# brute wheel spacers ?



## goose750 (Feb 27, 2009)

running 29.5s with a 2 inch extreme lift ,and this thing is tippy . didnt really want to buy wheel spacers cause i hear they are extremely hard on bearings, is this true or will i be ok ?


----------



## Kawasaki Kid (Oct 18, 2009)

i also need this question answered. i wanna run 2.5 in wheel spacers on my sra for racing my idk how the front struts will like that


----------



## busarider89 (Jan 6, 2010)

im curious on this one too lol


----------



## 07 BRUTE (Jan 27, 2010)

i know people who have had spacers on their bikes for ever and never had a problem i would like to run e on my brute but i just dont like the fact that the front end is weaker when u add spacers


----------



## jctgumby (Apr 23, 2009)

I have had 1.5" spacers on my brute since it was new and have had no problems...And I promise you I ride the hell out of it


----------



## Debo Brute (Jan 5, 2009)

Same as posted above. I have 1.5 inch spacers with the xtreme lift on my 08. It makes the stance and stability so much better! I have not had any problems with wheel bearings.


----------



## skid (Jun 18, 2009)

i have 2" spacers since day one and have never had a problem.


----------



## sjf323 (Mar 11, 2009)

Have ran spacers for over 2 years...1 year with 1" and over 1 year with the 2" spacers. So far no problems but I'm sure at some point the bearings are going to need replacing. 

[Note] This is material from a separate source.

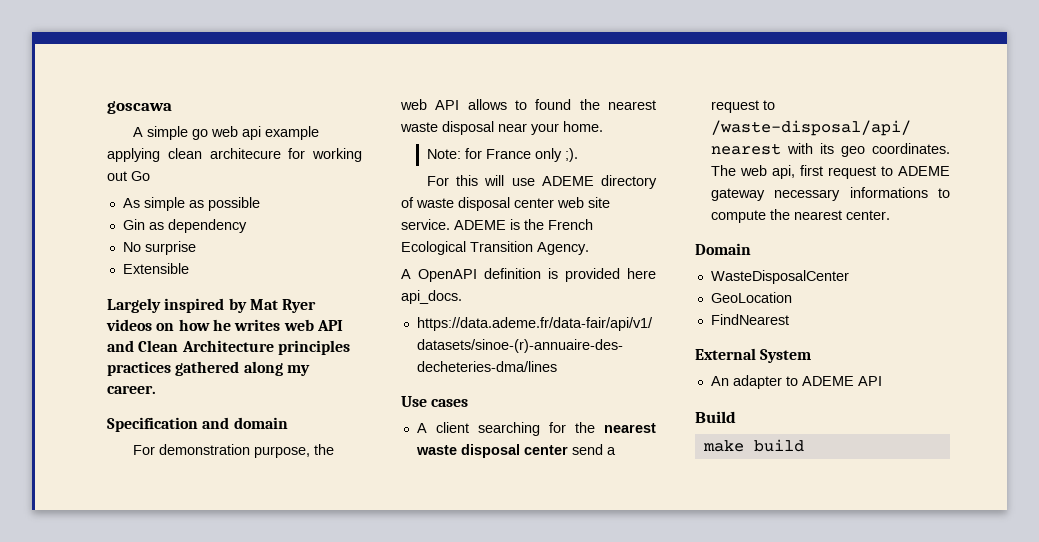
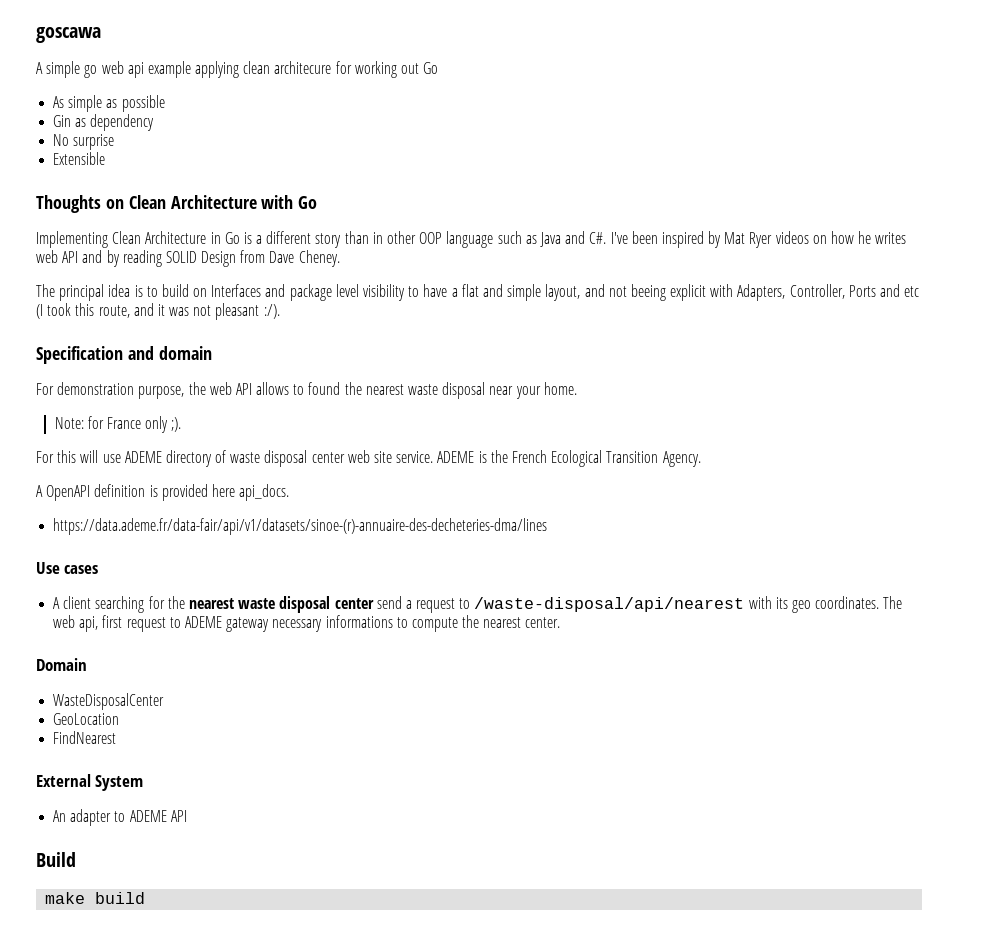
- Largely inspired by Mat Ryer videos on how he writes web API and Clean Architecture principles practices gathered along my career.
+ Thoughts on Clean Architecture with Go
+ Implementing Clean Architecture in Go is a different story than in other OOP language such as Java and C#. I've been inspired by Mat Ryer videos on how he writes web API and by reading SOLID Design from Dave Cheney.
+ The principal idea is to build on Interfaces and package level visibility to have a flat and simple layout, and not beeing explicit with Adapters, Controller, Ports and etc (I took this route, and it was not pleasant :/).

I really like the stability the 2" spacers give the bike.


----------



## blue beast (Feb 16, 2010)

I have 1" spacers, no probs . had them two years.you will like the stabillity that the spacers give it.


----------



## phreebsd (Dec 16, 2004)

i ran spacers on the front for a while with no issues. you know, the kawasaki's do have some of the finest wheel bearings i have seen. at least the 08's do.


----------



## Polaris425 (Dec 16, 2004)

I enver cared for them jsut b/c its something extra in there to have to take off i fyou have to take all that off. I just ordered SRA wheels for my IRS brute & solved the problem all at once, but if you already have rims spacers are your only option, other than buying new rims.


----------